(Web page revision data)
-- -- --

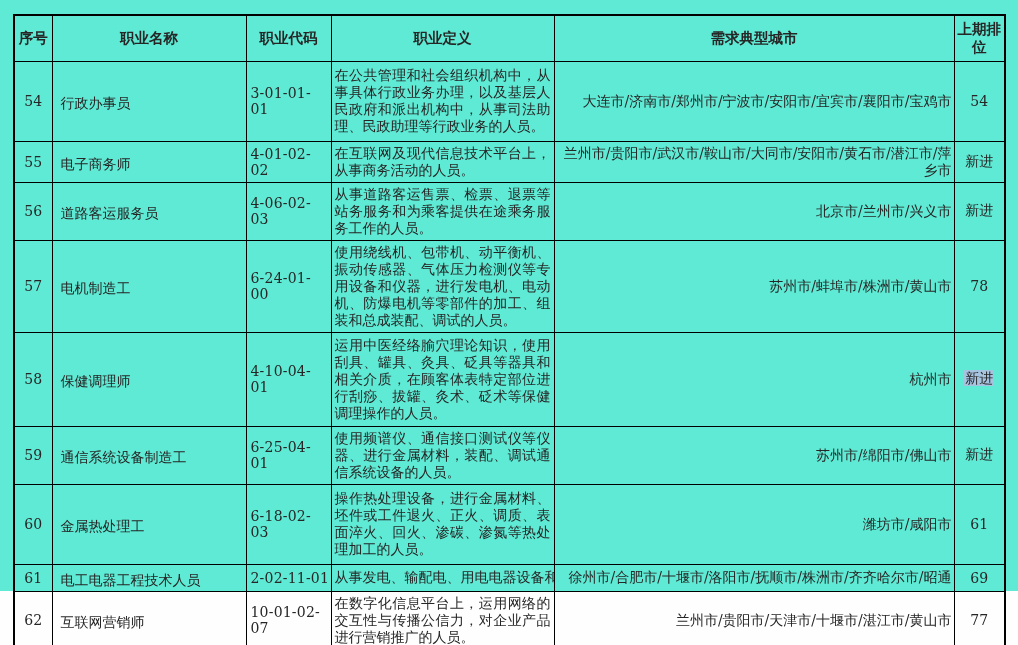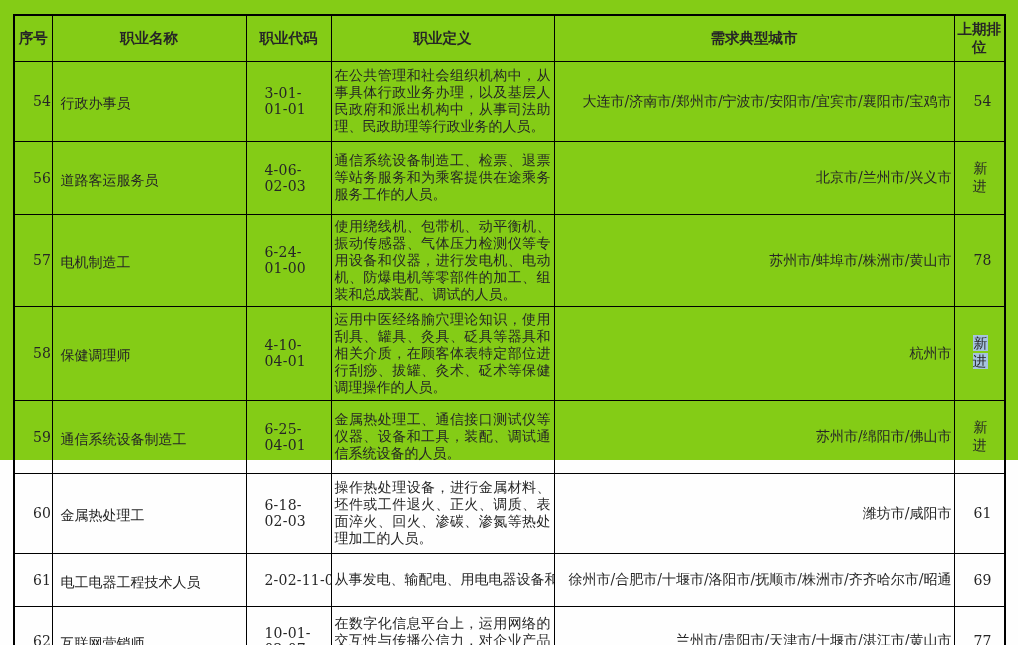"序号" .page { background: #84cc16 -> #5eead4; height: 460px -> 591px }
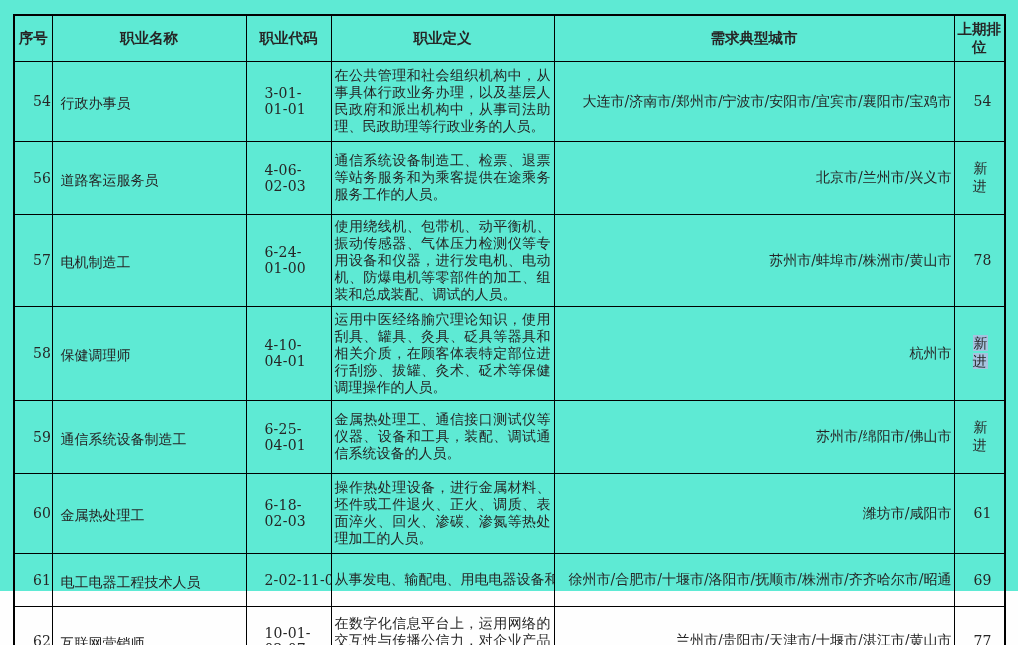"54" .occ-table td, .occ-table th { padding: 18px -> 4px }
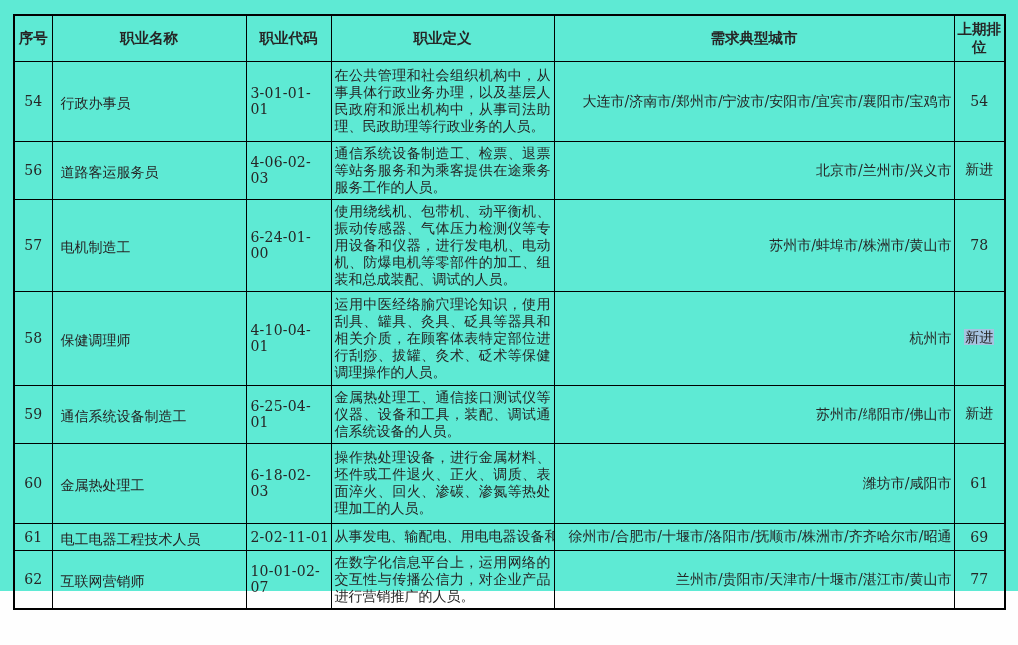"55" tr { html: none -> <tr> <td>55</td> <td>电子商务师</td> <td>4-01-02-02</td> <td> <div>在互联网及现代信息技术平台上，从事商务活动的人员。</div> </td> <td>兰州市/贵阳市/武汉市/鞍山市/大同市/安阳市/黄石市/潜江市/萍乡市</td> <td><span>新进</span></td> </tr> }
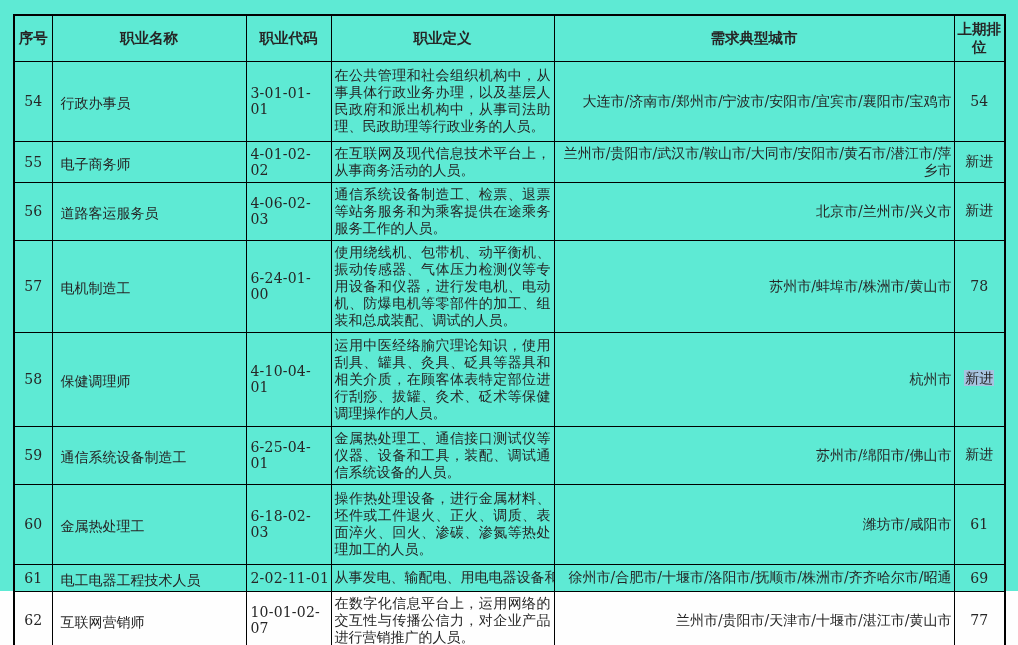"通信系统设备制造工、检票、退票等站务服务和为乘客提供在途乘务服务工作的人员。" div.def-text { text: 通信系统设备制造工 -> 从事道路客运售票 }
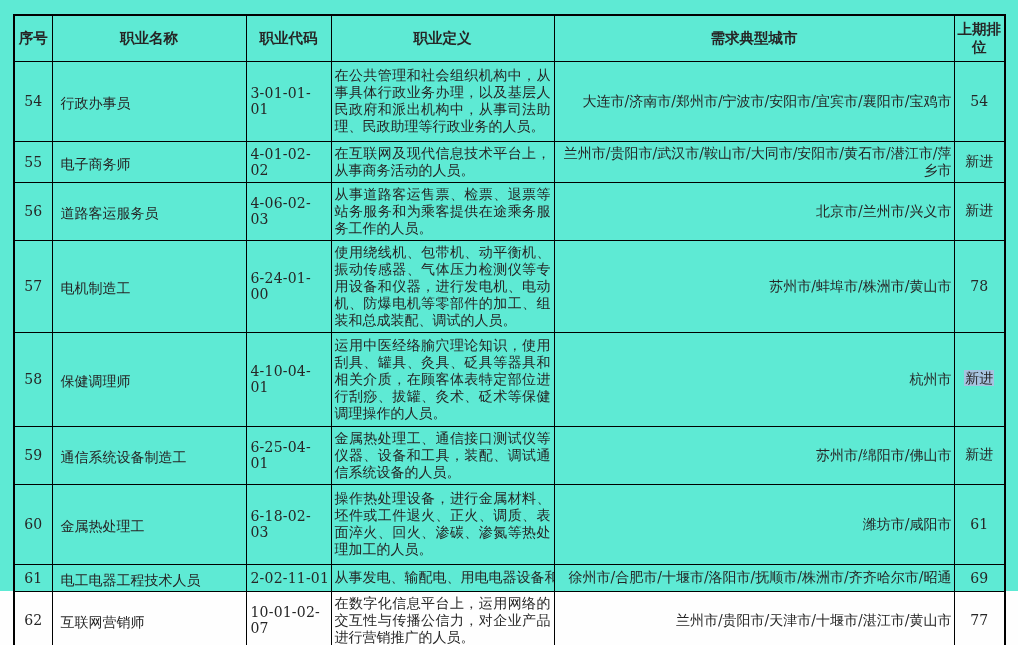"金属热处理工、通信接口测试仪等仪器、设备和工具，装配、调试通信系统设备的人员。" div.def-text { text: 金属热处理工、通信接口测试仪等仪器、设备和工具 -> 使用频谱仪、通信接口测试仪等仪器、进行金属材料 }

-- -- --

_To do_:
Please retype the data exactly as it appears, but without any of its pictures.

_Answer_:
"序号" .page { background: #84cc16 -> #5eead4; height: 460px -> 591px }
"54" .occ-table td, .occ-table th { padding: 18px -> 4px }
"55" tr { html: none -> <tr> <td>55</td> <td>电子商务师</td> <td>4-01-02-02</td> <td> <div>在互联网及现代信息技术平台上，从事商务活动的人员。</div> </td> <td>兰州市/贵阳市/武汉市/鞍山市/大同市/安阳市/黄石市/潜江市/萍乡市</td> <td><span>新进</span></td> </tr> }
"通信系统设备制造工、检票、退票等站务服务和为乘客提供在途乘务服务工作的人员。" div.def-text { text: 通信系统设备制造工 -> 从事道路客运售票 }
"金属热处理工、通信接口测试仪等仪器、设备和工具，装配、调试通信系统设备的人员。" div.def-text { text: 金属热处理工、通信接口测试仪等仪器、设备和工具 -> 使用频谱仪、通信接口测试仪等仪器、进行金属材料 }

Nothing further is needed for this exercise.